▶ _Activity_: The required output is the line with "- FG Strafrecht, Stellungnahme" through the final line of the entries, each one exactly as it stands.
** Data for analysis follows **
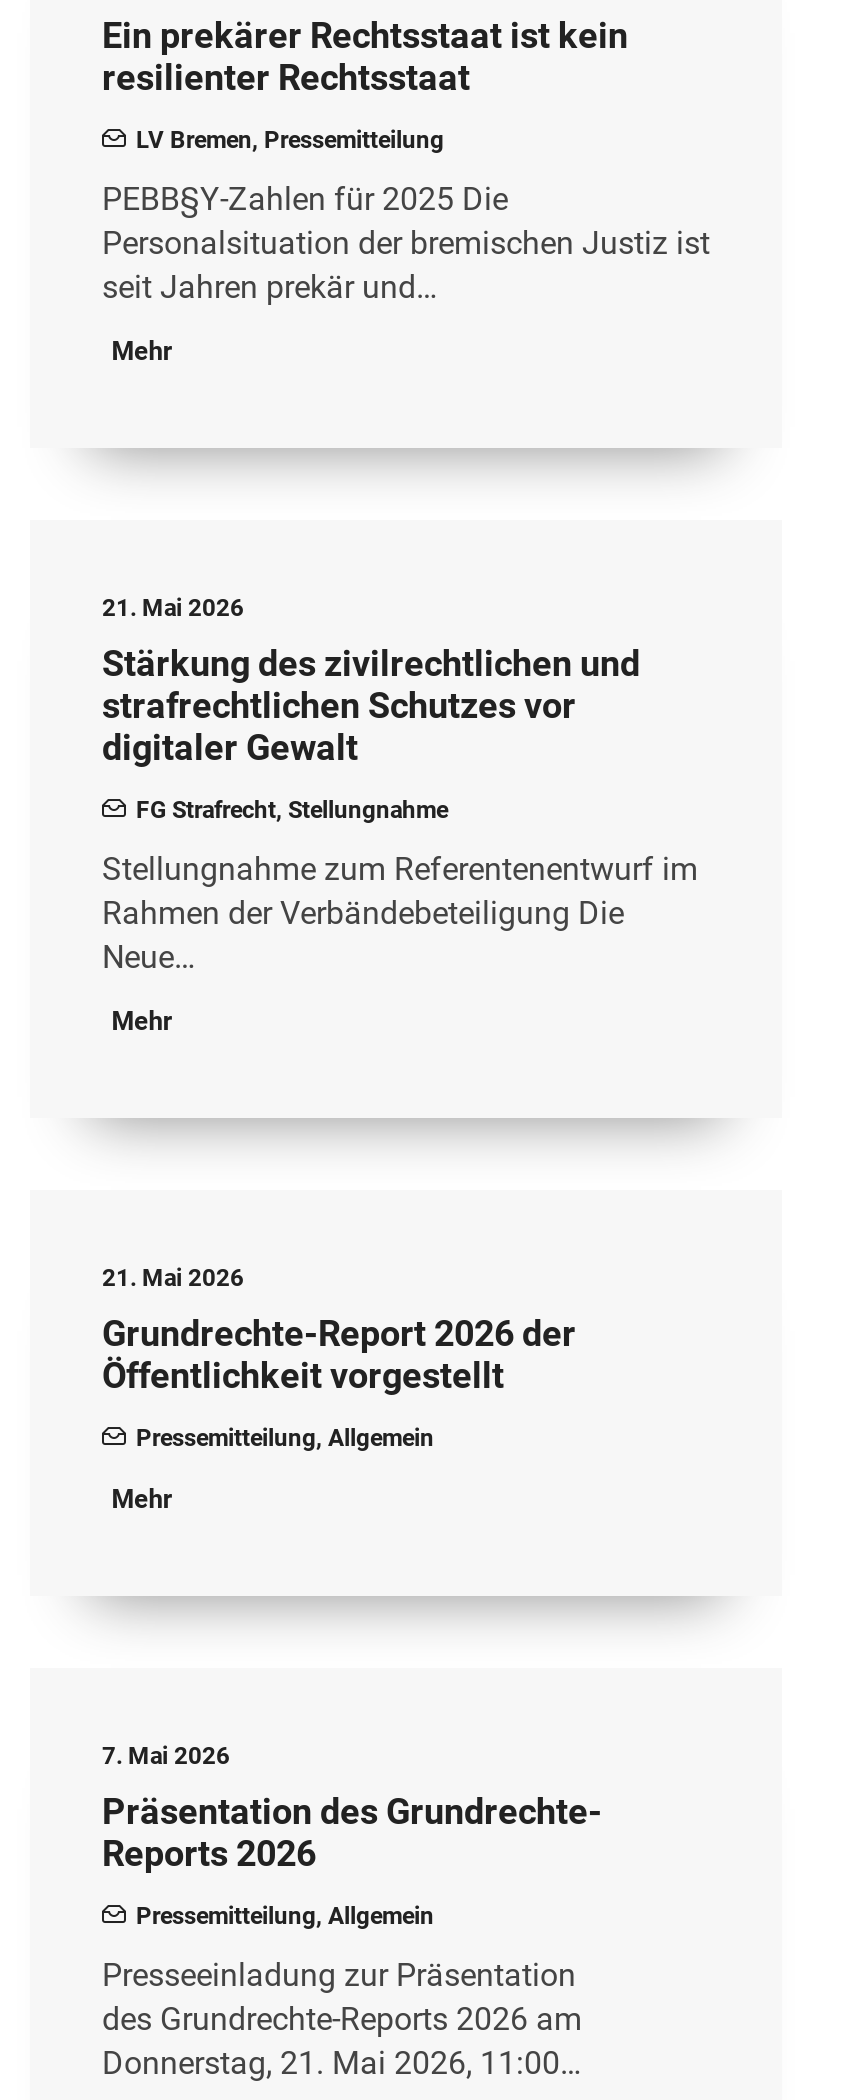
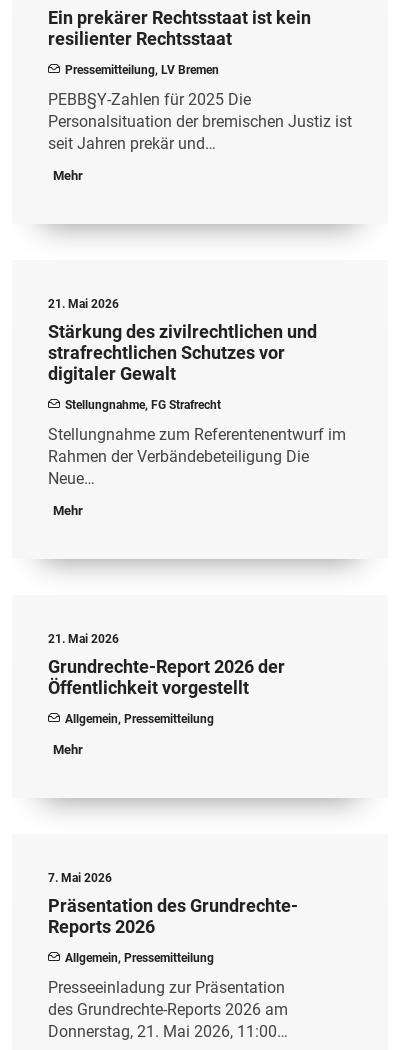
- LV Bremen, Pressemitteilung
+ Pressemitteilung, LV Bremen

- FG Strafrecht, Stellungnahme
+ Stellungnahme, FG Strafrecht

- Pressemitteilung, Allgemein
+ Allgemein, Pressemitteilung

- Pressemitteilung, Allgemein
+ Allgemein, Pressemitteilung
** End of Data for analysis **
▶ _Solution to the problem_:
- FG Strafrecht, Stellungnahme
+ Stellungnahme, FG Strafrecht

- Pressemitteilung, Allgemein
+ Allgemein, Pressemitteilung

- Pressemitteilung, Allgemein
+ Allgemein, Pressemitteilung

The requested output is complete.